# INFORMATION SUPPLIED:
^^^^

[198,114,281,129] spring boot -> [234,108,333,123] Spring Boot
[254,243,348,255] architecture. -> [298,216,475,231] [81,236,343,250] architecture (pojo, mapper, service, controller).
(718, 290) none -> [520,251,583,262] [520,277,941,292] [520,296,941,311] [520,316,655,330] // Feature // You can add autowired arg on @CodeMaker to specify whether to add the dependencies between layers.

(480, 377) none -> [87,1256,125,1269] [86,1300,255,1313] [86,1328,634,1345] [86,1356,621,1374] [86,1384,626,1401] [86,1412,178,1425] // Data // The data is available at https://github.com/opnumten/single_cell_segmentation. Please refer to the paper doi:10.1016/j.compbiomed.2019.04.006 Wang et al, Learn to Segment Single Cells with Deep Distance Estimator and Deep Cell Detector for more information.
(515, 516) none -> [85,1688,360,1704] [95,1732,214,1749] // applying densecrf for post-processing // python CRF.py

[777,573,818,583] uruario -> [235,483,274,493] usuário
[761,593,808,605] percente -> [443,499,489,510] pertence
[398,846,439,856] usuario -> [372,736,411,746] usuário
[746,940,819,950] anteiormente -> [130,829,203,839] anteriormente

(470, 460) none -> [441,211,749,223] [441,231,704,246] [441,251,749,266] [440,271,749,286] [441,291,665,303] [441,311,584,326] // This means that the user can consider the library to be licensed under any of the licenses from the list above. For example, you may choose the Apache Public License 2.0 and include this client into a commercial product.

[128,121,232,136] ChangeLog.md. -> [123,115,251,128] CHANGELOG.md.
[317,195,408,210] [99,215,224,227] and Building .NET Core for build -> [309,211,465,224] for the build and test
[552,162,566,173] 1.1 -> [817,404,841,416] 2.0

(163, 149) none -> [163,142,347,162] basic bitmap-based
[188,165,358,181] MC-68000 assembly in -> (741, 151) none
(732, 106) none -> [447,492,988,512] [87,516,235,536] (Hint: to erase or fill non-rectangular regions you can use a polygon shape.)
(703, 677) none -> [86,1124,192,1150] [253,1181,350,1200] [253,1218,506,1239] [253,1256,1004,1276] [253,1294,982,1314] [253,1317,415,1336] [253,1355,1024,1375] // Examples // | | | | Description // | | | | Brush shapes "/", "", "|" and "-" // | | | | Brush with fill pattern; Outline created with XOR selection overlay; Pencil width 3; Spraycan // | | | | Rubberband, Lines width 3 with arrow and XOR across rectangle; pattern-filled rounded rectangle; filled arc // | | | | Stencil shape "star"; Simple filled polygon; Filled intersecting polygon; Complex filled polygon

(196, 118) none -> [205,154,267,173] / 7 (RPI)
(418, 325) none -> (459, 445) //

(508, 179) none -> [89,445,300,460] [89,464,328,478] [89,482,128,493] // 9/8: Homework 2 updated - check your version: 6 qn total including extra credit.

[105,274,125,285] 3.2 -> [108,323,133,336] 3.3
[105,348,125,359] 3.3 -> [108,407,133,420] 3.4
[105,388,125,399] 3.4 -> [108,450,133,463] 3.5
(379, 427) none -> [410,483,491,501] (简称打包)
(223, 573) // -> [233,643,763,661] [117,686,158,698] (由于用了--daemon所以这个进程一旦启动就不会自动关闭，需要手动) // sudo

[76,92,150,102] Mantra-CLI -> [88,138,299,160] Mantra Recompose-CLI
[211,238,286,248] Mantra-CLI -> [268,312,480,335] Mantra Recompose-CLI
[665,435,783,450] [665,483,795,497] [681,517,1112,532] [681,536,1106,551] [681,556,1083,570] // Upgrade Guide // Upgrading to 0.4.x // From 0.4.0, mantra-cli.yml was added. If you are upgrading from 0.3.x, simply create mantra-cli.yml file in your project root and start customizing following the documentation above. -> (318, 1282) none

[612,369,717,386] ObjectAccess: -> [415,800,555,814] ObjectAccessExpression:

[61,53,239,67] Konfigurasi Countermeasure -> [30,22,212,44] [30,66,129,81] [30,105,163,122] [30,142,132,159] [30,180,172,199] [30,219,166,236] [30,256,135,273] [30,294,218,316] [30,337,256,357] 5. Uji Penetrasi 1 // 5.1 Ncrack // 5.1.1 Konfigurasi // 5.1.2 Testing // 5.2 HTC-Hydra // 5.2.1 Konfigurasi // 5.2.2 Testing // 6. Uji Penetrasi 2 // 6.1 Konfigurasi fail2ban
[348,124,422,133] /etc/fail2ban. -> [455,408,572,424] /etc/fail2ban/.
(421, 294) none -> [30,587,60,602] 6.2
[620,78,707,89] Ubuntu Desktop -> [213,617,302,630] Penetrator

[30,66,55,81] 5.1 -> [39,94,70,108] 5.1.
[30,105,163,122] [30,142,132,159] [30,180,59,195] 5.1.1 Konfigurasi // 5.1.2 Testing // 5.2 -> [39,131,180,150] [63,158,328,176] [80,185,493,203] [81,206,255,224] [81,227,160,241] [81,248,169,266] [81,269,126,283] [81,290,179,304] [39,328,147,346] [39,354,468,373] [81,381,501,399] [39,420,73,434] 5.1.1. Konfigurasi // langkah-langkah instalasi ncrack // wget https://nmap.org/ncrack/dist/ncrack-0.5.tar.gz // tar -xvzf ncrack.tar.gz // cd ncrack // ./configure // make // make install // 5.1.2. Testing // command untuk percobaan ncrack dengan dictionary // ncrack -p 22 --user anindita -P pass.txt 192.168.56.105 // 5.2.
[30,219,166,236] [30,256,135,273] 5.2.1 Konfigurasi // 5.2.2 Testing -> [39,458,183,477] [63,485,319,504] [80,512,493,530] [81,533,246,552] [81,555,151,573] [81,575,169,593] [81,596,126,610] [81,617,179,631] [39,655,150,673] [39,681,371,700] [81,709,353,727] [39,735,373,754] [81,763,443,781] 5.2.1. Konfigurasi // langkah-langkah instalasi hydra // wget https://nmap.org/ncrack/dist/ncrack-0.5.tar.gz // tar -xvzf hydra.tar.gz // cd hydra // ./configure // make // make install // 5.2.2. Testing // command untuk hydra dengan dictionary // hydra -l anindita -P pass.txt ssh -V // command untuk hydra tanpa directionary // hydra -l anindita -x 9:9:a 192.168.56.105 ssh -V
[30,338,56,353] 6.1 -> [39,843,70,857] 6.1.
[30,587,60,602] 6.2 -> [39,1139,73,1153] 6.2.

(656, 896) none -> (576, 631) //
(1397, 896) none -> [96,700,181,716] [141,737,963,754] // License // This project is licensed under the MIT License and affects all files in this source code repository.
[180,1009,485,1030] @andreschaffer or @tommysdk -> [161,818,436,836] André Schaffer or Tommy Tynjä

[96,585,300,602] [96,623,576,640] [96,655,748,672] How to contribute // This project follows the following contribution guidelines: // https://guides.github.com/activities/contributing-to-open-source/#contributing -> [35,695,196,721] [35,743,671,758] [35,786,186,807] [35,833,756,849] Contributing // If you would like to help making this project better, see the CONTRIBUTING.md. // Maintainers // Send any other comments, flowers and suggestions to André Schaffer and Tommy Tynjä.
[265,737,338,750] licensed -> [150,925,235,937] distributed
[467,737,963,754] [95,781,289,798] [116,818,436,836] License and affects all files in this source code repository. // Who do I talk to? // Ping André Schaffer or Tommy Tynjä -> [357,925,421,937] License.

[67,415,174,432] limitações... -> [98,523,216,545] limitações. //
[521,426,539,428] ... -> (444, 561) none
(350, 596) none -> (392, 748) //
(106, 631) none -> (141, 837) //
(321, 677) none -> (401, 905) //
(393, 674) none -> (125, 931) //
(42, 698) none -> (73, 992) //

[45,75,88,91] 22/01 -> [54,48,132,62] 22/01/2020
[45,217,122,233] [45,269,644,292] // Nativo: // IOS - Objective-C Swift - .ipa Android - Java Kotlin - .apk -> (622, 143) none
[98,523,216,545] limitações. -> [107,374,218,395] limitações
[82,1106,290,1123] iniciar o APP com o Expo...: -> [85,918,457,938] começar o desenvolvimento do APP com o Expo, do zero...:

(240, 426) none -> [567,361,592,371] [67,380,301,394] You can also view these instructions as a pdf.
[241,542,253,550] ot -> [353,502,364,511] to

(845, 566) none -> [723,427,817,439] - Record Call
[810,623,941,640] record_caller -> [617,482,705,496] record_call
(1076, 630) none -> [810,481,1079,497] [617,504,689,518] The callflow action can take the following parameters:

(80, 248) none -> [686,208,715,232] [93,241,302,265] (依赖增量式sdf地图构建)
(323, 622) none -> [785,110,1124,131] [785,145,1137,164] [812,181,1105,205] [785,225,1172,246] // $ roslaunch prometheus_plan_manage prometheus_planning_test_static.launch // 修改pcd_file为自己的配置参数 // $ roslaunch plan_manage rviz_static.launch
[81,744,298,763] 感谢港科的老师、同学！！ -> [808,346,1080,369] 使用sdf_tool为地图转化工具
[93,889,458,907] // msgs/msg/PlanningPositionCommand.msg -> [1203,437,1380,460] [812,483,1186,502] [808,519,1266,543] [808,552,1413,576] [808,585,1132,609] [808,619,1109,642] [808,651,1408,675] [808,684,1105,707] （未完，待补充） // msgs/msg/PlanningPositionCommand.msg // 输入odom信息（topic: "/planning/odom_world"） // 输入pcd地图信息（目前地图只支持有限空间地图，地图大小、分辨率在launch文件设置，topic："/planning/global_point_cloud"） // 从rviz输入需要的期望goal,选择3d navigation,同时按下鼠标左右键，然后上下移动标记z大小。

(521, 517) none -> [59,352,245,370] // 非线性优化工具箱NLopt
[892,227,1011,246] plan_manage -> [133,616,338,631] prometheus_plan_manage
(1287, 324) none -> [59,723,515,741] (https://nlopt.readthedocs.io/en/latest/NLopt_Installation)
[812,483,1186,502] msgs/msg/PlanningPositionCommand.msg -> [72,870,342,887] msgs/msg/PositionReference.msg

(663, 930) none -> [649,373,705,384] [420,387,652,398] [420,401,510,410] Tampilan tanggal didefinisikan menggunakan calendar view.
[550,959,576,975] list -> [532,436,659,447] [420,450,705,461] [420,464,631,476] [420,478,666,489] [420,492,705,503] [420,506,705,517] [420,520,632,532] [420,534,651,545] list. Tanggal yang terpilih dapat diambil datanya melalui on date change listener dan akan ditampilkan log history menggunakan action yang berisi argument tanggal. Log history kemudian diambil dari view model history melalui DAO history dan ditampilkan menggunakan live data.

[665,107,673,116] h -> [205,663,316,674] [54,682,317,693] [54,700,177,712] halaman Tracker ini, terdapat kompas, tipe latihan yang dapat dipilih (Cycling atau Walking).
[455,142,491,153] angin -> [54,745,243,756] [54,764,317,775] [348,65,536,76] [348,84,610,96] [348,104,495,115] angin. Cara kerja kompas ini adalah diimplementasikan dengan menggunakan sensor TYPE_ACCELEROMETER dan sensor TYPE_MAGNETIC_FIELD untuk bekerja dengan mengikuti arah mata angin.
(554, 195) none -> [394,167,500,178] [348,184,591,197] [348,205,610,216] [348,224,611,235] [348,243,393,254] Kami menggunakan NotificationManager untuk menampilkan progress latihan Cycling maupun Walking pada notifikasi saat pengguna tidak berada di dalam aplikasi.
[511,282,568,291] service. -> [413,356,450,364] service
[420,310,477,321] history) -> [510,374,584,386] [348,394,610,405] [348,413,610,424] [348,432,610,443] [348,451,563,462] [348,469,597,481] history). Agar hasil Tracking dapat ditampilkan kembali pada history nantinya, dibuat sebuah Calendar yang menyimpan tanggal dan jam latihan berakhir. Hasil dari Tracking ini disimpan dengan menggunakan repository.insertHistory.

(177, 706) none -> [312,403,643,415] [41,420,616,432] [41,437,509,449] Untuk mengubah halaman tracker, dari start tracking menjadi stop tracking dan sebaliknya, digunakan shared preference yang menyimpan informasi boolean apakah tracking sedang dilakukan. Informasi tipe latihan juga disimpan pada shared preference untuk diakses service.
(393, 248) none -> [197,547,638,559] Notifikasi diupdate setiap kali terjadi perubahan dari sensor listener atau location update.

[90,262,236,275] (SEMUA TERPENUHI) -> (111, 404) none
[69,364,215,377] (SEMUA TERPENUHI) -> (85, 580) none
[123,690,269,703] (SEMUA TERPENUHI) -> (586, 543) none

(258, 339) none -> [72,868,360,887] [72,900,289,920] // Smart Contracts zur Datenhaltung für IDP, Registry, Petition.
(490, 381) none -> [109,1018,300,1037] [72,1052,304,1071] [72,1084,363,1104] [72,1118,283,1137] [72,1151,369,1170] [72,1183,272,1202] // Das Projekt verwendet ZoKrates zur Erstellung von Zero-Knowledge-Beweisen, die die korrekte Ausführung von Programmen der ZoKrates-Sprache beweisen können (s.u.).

^^^^

# TO DO:
Identify each line in the records above containing the word "tipe"; copy those lines.

# EXERCISE ANSWER:
[665,107,673,116] h -> [205,663,316,674] [54,682,317,693] [54,700,177,712] halaman Tracker ini, terdapat kompas, tipe latihan yang dapat dipilih (Cycling atau Walking).
(177, 706) none -> [312,403,643,415] [41,420,616,432] [41,437,509,449] Untuk mengubah halaman tracker, dari start tracking menjadi stop tracking dan sebaliknya, digunakan shared preference yang menyimpan informasi boolean apakah tracking sedang dilakukan. Informasi tipe latihan juga disimpan pada shared preference untuk diakses service.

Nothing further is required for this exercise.